Copy nothing but the lines below, from the one with "html: <div> <div>All</div>" through the one with "color: #15803d ->", exactly as written; no pictures should appear.

Entries shown =

+++

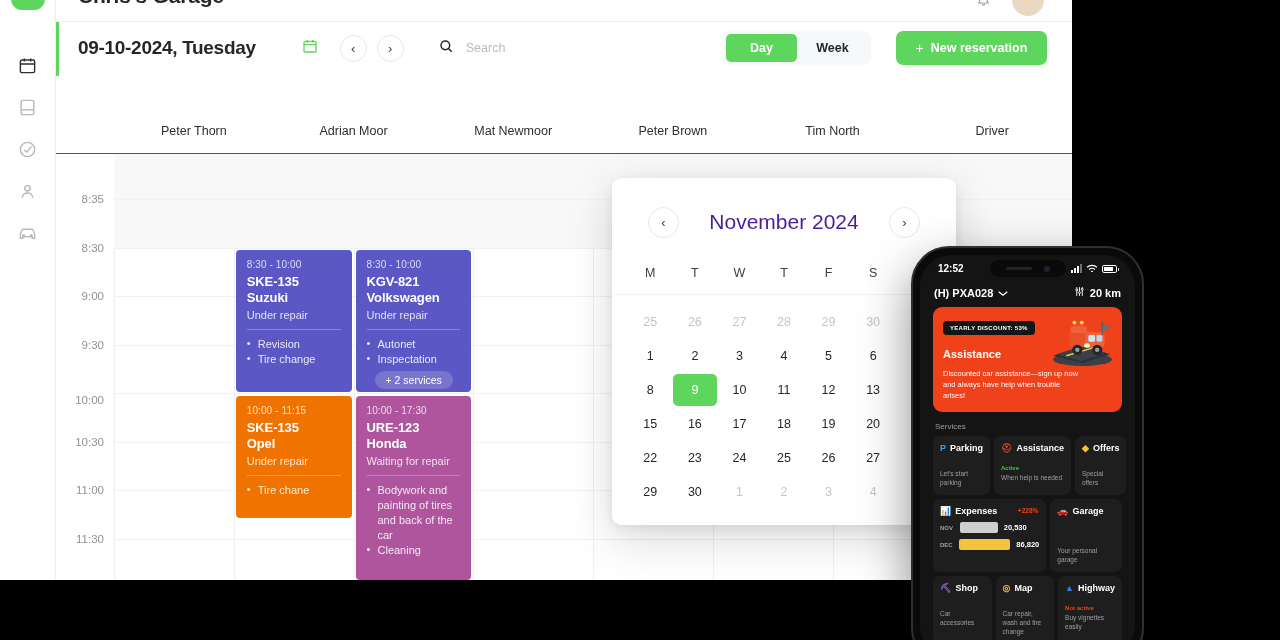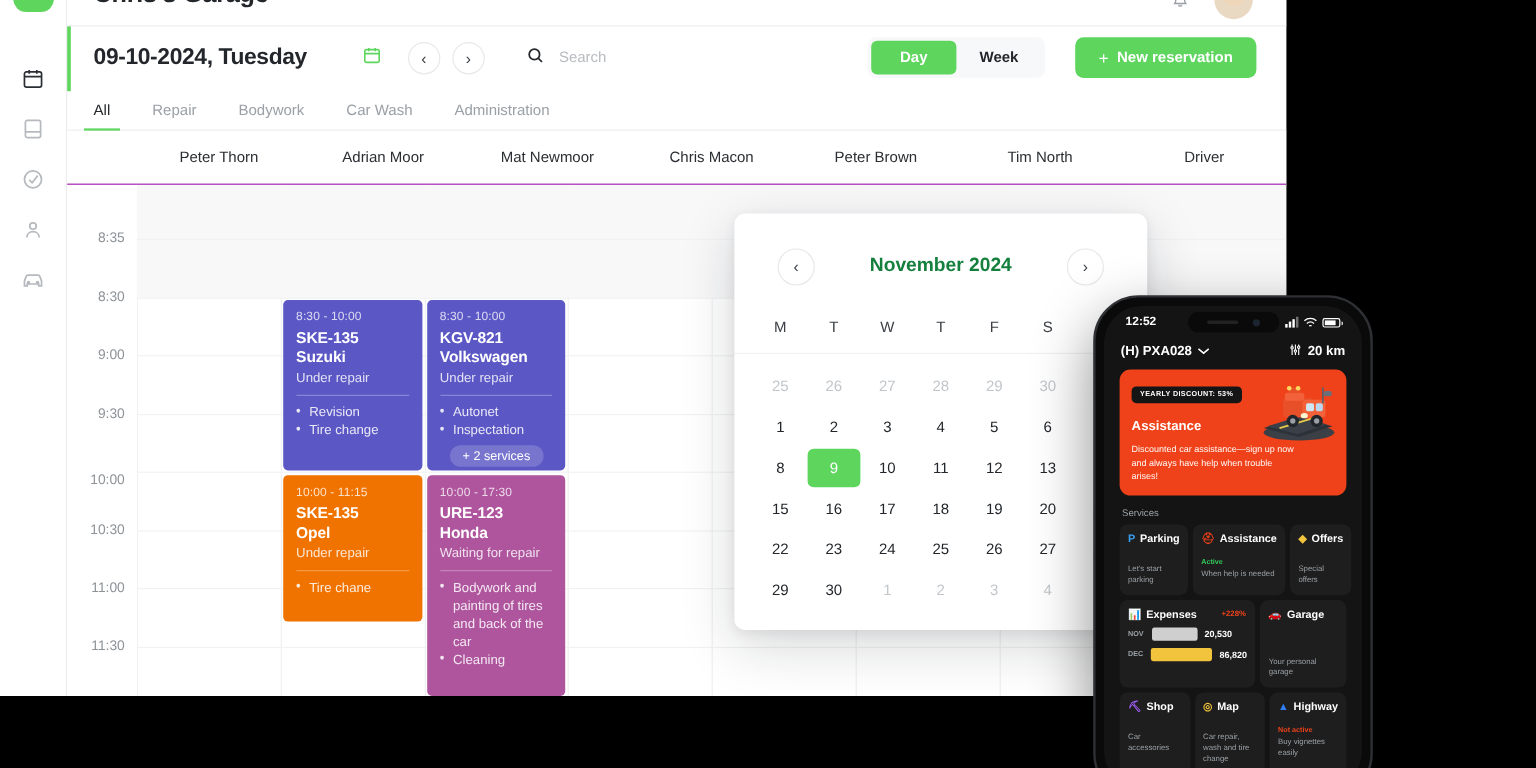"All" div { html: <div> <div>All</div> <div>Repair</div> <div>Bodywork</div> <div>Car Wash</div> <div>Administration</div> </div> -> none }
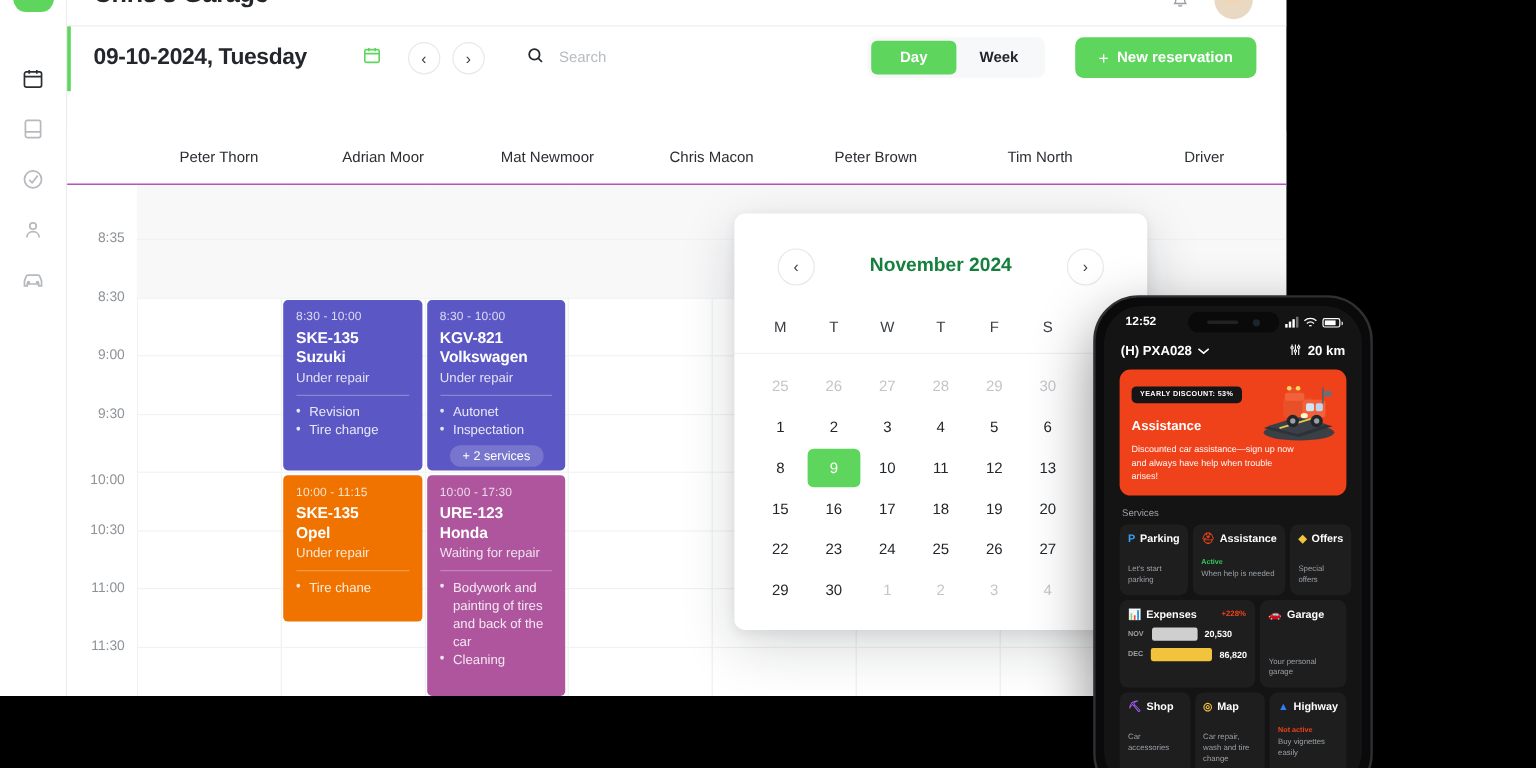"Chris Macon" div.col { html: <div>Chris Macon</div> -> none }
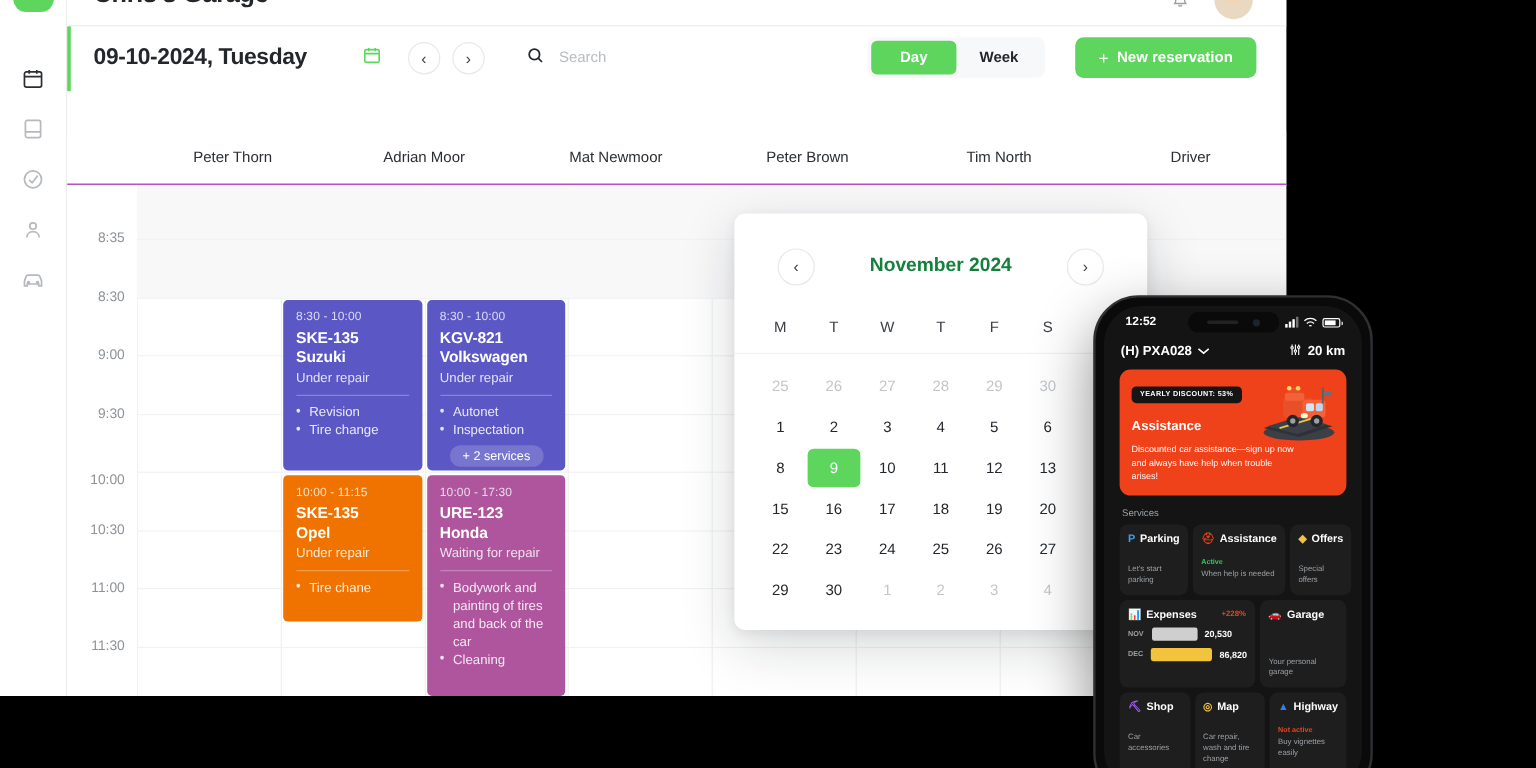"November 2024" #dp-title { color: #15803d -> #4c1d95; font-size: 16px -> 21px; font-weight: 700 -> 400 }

+++

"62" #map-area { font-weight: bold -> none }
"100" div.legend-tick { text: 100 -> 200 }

+++

Reply =
"All" div { html: <div> <div>All</div> <div>Repair</div> <div>Bodywork</div> <div>Car Wash</div> <div>Administration</div> </div> -> none }
"Chris Macon" div.col { html: <div>Chris Macon</div> -> none }
"November 2024" #dp-title { color: #15803d -> #4c1d95; font-size: 16px -> 21px; font-weight: 700 -> 400 }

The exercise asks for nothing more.